HI Selection Effects and the Galaxy Mass Function

5. HI SURVEYS

To understand the selection effects in 21 cm HI astronomy, we will examine the observing procedures in detail. The spectral survey has some basic differences from optical surveys and some unique problems. For the most part, I will refer to single-dish observations in which a single spectrum in a single direction is observed at one time. This is changing somewhat as the field moves in the direction of synthesis array systems and multiple receivers, but the individual radio spectrum is still the basis of most 21 cm detections.

Radio observations are usually made with what is known as the "total power" or "on-off" method. In this method, illustrated in Figure 8, the position of a suspected HI source (the on position) is observed along with an identical observation in an empty (off) region. The total power detected at each frequency in the off scan is subtracted from the on scan to remove background emission, persistent interference, and instrumental response characteristics. The result, as shown in the figure, is a spectrum relatively free of features in which the HI signal of the galaxy stands out.

Figure 8. A basic on-off 21-cm spectrum. The upper panel shows the total power detected in each of two spectra at two positions on the sky, and the lower panel shows the difference spectrum. Both natural and man-made emission can enter into the spectrum at the frequency actually observed, or at one or more intermediate frequencies and the baseband frequency range used by the auto-correlation spectrometer as shown at the top of the figure. A second-order polynomial fit to the on-off baseline is also shown along with the slight offset between the total power at the two positions.

The sample spectrum in Figure 8 shows a few of the features frequently encountered. The galaxy appears to have a few mJy of radio continuum emission, which shows up as a broadband difference between the on and off spectra. In addition, there is a small amount of curvature in the baseline regions of the difference spectrum. This might be real, but it is more likely due to slight frequency response differences in the receivers between the two times and for the two total powers of the on and off positions. Baselines are commonly removed by subtracting a polynomial fit to regions outside of the frequency range where line emission is believed to be present. It is important to note that this baselining procedure can hide wide HI features or generate false signals when high-order polynomials are needed to match the spectrum's shape.

There are also small residual features where man-made interference and local Galactic emission have been imperfectly subtracted. Galactic emission makes searches for sources with redshifts smaller than a few hundred km s^-1 difficult. Interference is not always easily identified, and it can enter at a variety of frequencies. As illustrated by the frequency scales at the top of Figure 8, the heterodyning procedures used in 21 cm observations allow interference to enter at several different frequencies besides the 21 cm range. It may be introduced in one or more intermediate frequency ranges (where most of the amplification is done) or in the baseband frequency range (where the autocorrelation spectrometer operates). This interference usually appears as a nearly self-subtracted feature swinging positive and negative within a narrow span of frequencies. This identifying sign-reversal reflects small changes in frequency between the times of the on and off scans or by a changing redshift Doppler correction in that time span.

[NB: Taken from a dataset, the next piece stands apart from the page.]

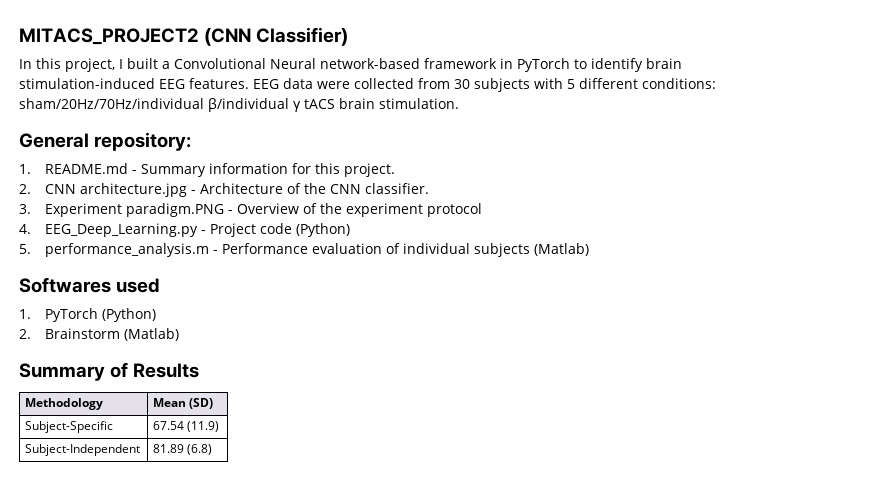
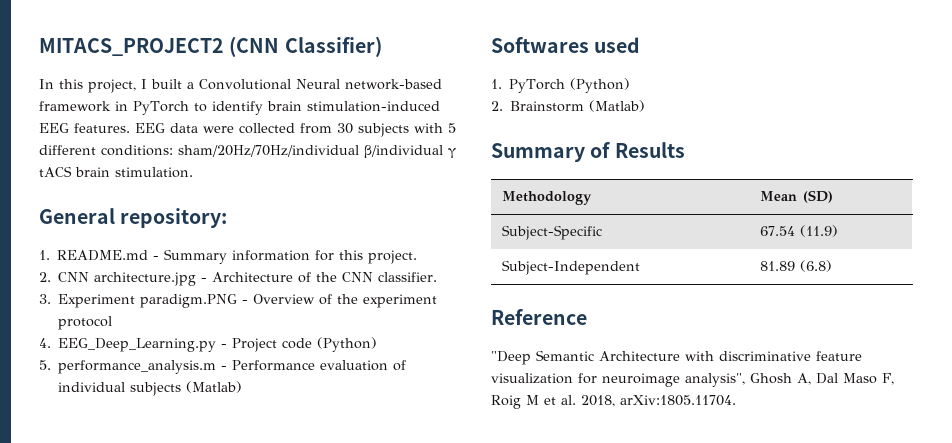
+ Reference
+ "Deep Semantic Architecture with discriminative feature visualization for neuroimage analysis", Ghosh A, Dal Maso F, Roig M et al. 2018, arXiv:1805.11704.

Interference is sometimes less easily identified, as when it occurs only or mostly during the on scan. This can become very difficult to disentangle from real extragalactic emission. A 21 cm "nightmare" of interference is illustrated in Figure 9. This is one of the most confusing spectra I have encountered, but it illustrates how a real signal can be identified despite rampant interference. The spectrum shown is split up into the left and right circular polarizations that were simultaneously observed. Since HI emission is normally unpolarized, the polarizations are usually combined to improve the signal-to-noise. However, interfering sources are often highly polarized, so by studying the polarizations separately these sources can be identified. Since the system is relatively well-shielded at the intermediate frequencies, I suspect most of the interference entered at the sky frequency, even within the 21 cm "protected band" at frequencies higher than 1400 MHz.

Figure 9. A 21-cm nightmare! A single observation made in two polarizations and in two segments of an autocorrelation spectrometer is shown to demonstrate how HI signals can be distinguished from interfering sources of emission.

There is also some broad interference that was probably introduced around 16 MHz in the baseband. This can be identified as baseband interference because two ranges of sky frequency were observed simultaneously (in order to span a wider range of redshifts). Since similar (though polarized) interference is seen at the same relative position in both of the right circularly polarized spectra, this signal is likely entering at a single baseband frequency. Given the frequency involved and the fact that a shielded door to the computer room was accidentally left open, it appears likely that this interference was generated within the observatory itself.

Even the galaxy detected in this spectrum is difficult to recognize because there is some interference overlapping it. However, it is the only signal with a consistent strength in both polarizations and without a parallel feature seen entering through the baseband in the other redshift range. This spectrum was so problematic that the observation was repeated (with the shielded door closed!), and the source was confirmed, but in principle the redundancy in the data allows one to identify sources despite widespread interference.

An implicit aspect of identifying these HI features in 21 cm spectra is the expected shape of the feature. In Figures 8 and 9 I've illustrated the two common classes of HI profiles, the so-called two-horn and one-horn profiles. Two-horned profiles are produced by rotating disks seen at an inclination larger than ~ 20°. The gas on opposite sides of the center is Doppler shifted to higher or lower frequencies than the systemic redshift of the galaxy, and combined with the flat rotation curves this results in strong emission at two frequencies. Single-horn profiles are produced by face-on disk galaxies, dwarfs, and irregulars, where random motions and/or the lack of a flat rotation curve generate a roughly Gaussian shape. See Skillman (chapter 8) for a more complete discussion.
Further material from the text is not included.